Tanner, today’s speaker for the Bees, sits by my other side. He seems to understand my desperate look and we change seats.
“Aidan—sorry, man,” Lawson says to Tanner, but leans across him anyway. “Aidan,
I need to talk to you.”
I shake my head, refusing to look at him.
“Coward,” Lawson whispers.
Tanner bumps my shoulder—a show of support or a warning?—and whispers to Lawson, “Aidan was allowed to stay in the Bees on the condition of breaking up with you. Please understand, Aidan volunteered to do this.”
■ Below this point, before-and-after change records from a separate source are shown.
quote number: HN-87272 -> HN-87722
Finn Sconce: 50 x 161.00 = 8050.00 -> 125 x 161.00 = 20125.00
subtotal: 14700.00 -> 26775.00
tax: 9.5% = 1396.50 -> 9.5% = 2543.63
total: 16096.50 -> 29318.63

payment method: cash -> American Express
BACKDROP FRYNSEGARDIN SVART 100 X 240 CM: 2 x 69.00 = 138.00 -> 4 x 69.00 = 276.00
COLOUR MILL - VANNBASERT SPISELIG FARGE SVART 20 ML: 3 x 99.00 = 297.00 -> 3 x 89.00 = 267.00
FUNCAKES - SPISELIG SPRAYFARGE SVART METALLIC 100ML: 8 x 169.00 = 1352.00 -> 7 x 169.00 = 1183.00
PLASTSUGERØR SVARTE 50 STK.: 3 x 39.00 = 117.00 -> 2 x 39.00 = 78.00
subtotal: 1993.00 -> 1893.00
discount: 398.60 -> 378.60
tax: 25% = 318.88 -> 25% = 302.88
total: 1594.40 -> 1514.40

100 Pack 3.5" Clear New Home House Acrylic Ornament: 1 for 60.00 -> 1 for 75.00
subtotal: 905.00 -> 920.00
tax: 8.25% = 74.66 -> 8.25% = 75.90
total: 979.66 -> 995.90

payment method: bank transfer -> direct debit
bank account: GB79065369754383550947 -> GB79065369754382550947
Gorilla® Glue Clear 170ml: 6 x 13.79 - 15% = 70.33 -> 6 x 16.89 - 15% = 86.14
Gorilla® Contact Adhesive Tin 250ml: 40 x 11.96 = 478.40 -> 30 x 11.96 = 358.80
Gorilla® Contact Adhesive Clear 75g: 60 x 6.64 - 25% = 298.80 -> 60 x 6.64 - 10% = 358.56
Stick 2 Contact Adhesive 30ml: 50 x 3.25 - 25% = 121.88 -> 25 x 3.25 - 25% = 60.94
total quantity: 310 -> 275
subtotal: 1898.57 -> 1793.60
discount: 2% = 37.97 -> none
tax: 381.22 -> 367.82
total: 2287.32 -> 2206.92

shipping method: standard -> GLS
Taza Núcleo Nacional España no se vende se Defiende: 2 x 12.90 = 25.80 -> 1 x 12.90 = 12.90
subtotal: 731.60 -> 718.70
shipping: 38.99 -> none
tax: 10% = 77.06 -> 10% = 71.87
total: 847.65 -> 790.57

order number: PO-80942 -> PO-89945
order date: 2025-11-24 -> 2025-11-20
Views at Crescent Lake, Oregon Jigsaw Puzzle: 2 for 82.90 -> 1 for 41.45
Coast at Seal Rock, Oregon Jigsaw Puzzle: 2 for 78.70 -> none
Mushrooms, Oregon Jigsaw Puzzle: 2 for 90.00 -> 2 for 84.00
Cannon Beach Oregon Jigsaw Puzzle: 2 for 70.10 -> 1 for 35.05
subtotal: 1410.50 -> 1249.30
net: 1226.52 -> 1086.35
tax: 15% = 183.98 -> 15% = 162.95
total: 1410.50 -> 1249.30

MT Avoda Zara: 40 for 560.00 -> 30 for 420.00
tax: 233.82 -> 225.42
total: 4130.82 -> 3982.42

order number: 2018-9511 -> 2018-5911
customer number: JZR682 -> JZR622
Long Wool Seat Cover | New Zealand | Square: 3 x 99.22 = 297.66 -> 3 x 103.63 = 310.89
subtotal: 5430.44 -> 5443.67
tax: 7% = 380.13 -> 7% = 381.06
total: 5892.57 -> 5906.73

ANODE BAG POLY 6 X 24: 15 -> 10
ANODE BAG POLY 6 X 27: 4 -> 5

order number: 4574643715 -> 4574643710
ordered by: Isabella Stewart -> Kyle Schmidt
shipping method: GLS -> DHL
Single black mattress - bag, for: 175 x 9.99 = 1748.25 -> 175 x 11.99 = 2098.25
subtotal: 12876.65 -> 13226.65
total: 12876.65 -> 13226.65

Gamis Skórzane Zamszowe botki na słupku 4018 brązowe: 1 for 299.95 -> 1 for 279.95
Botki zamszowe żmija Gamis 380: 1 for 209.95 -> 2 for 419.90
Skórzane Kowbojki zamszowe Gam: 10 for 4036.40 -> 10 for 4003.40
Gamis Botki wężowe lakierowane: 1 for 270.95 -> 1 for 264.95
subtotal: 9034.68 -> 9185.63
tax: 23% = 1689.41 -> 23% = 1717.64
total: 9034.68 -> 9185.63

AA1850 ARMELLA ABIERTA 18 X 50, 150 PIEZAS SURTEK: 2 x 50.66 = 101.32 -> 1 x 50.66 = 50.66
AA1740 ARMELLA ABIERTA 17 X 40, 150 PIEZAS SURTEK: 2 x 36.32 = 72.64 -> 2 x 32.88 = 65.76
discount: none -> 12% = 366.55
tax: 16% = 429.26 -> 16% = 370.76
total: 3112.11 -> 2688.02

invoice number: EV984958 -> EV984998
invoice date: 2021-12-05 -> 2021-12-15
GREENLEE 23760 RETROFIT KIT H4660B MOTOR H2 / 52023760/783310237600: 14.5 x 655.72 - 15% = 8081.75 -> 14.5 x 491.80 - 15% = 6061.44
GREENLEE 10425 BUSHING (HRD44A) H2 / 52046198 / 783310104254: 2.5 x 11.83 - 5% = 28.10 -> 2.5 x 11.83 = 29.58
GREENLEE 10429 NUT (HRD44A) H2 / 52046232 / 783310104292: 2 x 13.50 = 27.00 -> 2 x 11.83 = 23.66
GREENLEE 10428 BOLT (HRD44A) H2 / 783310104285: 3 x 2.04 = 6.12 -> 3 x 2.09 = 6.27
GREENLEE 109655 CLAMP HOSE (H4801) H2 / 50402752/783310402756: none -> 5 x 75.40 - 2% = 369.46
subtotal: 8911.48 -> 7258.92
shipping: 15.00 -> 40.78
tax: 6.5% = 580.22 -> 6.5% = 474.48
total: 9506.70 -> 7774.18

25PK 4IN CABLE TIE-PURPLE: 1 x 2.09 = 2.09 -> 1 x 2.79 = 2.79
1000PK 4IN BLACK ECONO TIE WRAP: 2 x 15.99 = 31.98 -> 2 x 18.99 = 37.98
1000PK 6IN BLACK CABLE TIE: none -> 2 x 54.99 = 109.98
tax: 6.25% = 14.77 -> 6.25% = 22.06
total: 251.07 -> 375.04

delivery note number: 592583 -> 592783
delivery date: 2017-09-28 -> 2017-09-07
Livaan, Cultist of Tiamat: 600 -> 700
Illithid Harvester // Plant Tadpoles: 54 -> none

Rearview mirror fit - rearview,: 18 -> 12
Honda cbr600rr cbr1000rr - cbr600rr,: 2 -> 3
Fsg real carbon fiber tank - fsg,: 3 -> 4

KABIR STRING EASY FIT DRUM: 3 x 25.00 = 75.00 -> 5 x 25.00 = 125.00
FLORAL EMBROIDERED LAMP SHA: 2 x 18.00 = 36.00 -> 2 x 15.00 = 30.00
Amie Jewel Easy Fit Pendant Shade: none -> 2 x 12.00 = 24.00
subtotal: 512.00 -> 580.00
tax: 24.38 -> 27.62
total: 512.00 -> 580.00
A chair scrapes back, feet clomp around the table, and Lawson settles gingerly into the spot right across from me. He rests against the back of the chair and crosses his arms. I become very acquainted with the scuffed texture of the sign-turned-tabletop, but his gaze calls to me. I bite down on my lip and find something else to look at.
Today’s facilitator is a Logic. He wears eyeglasses too small for his face; they’re probably the pair he came to D-town with as a child. His dark hair is hacked off and sticks up in messy clumps, but the Logic, of all the tribes, cannot be judged by appearance.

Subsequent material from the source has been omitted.